• [Data listing]:
┌────────
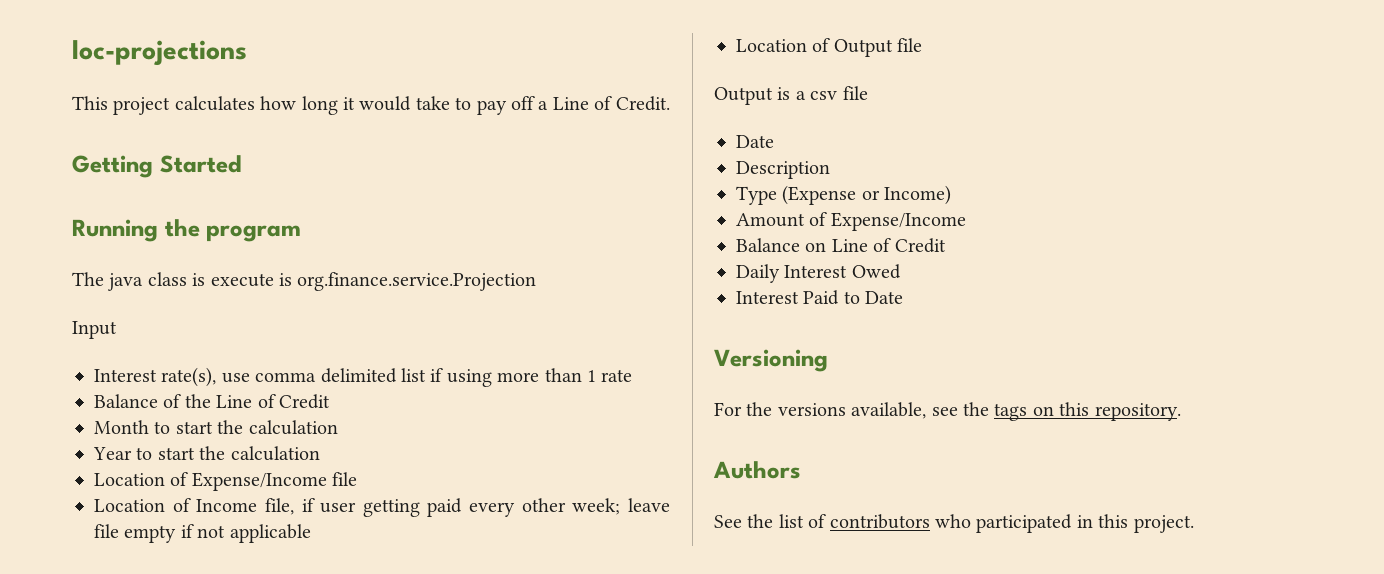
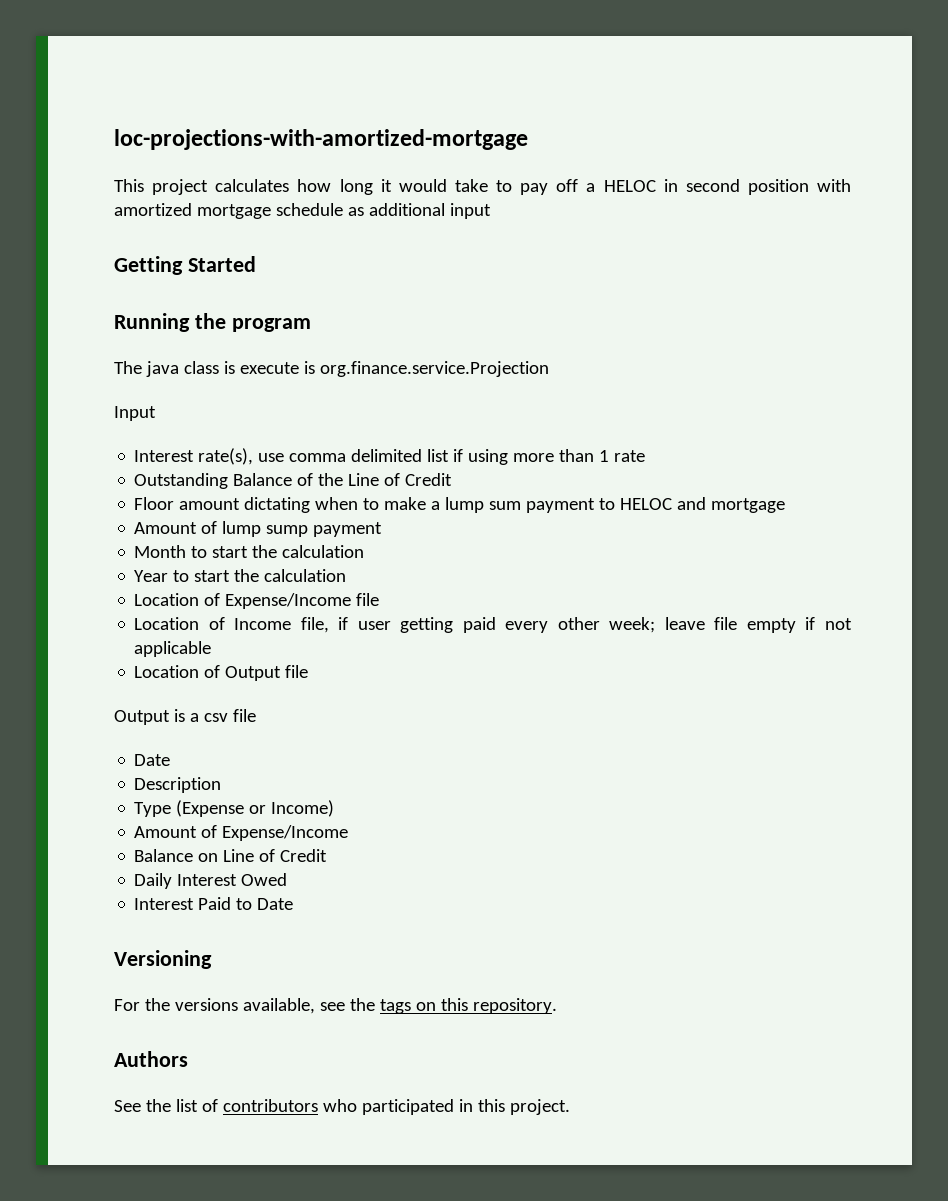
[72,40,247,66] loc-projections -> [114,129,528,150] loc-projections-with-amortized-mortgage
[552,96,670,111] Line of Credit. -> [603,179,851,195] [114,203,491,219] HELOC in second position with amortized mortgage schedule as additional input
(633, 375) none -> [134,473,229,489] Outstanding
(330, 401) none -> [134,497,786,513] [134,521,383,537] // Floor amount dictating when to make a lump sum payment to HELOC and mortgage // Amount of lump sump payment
└────────
┌────────
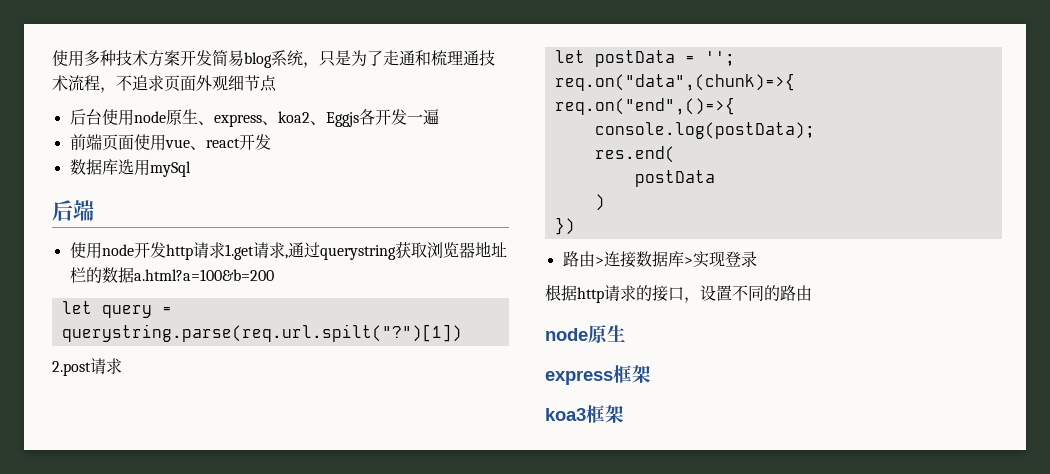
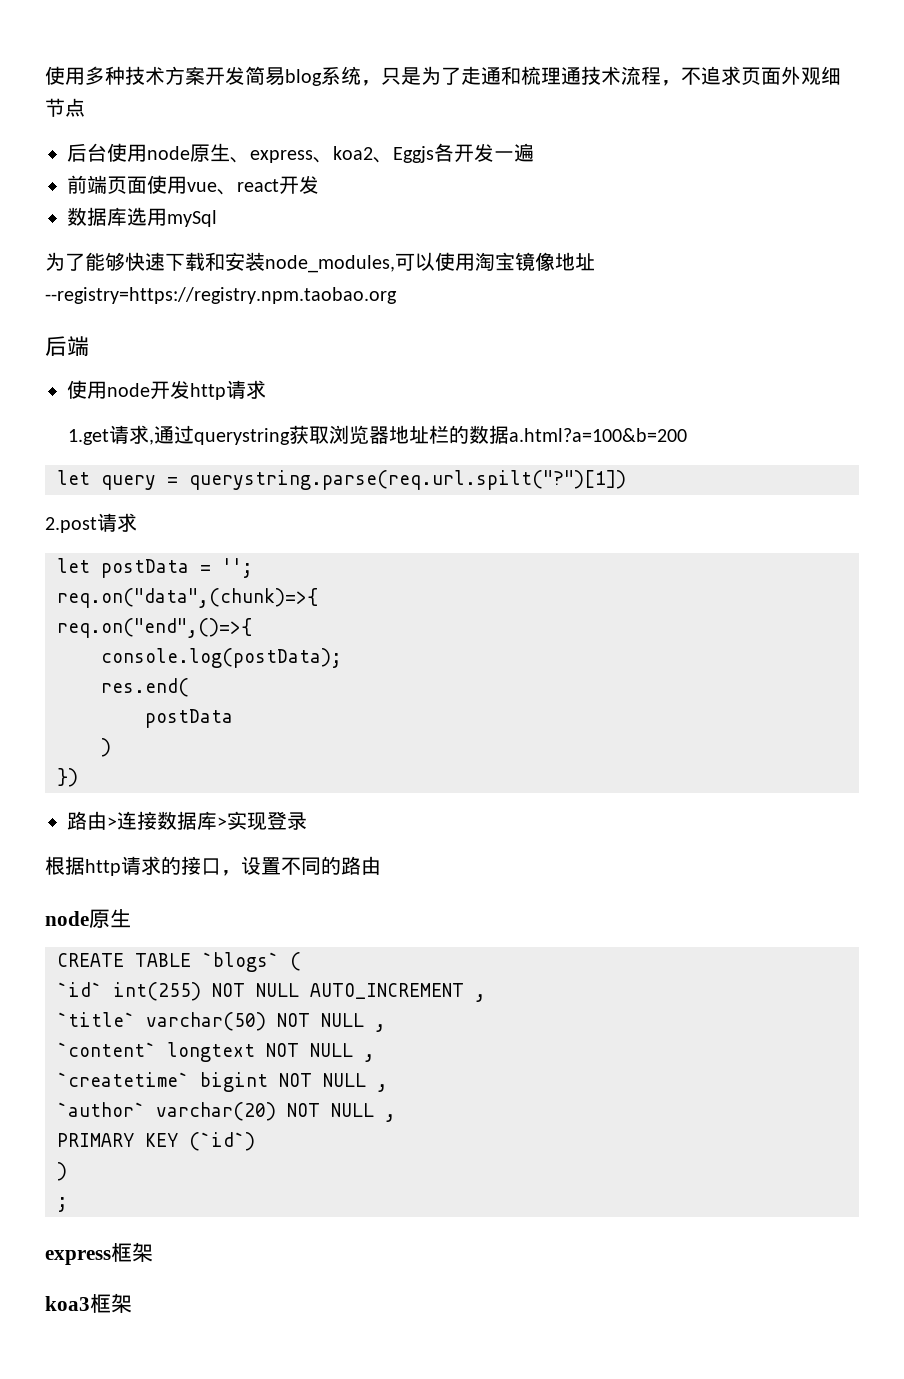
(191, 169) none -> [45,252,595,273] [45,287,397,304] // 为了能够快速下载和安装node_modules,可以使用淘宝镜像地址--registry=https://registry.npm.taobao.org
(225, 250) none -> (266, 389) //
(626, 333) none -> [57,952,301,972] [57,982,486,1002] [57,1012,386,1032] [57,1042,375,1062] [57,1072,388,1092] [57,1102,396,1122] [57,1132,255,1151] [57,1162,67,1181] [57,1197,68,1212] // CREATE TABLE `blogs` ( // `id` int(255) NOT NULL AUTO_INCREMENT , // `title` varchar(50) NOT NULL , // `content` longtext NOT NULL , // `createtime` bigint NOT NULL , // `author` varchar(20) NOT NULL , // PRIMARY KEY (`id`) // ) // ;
└────────
• [Work order]: From the line that has "(633, 375) none" through the line that has "(330, 401) none", copy every line exactly as it appears above, and leave out all others.

• [Output for this exercise]:
(633, 375) none -> [134,473,229,489] Outstanding
(330, 401) none -> [134,497,786,513] [134,521,383,537] // Floor amount dictating when to make a lump sum payment to HELOC and mortgage // Amount of lump sump payment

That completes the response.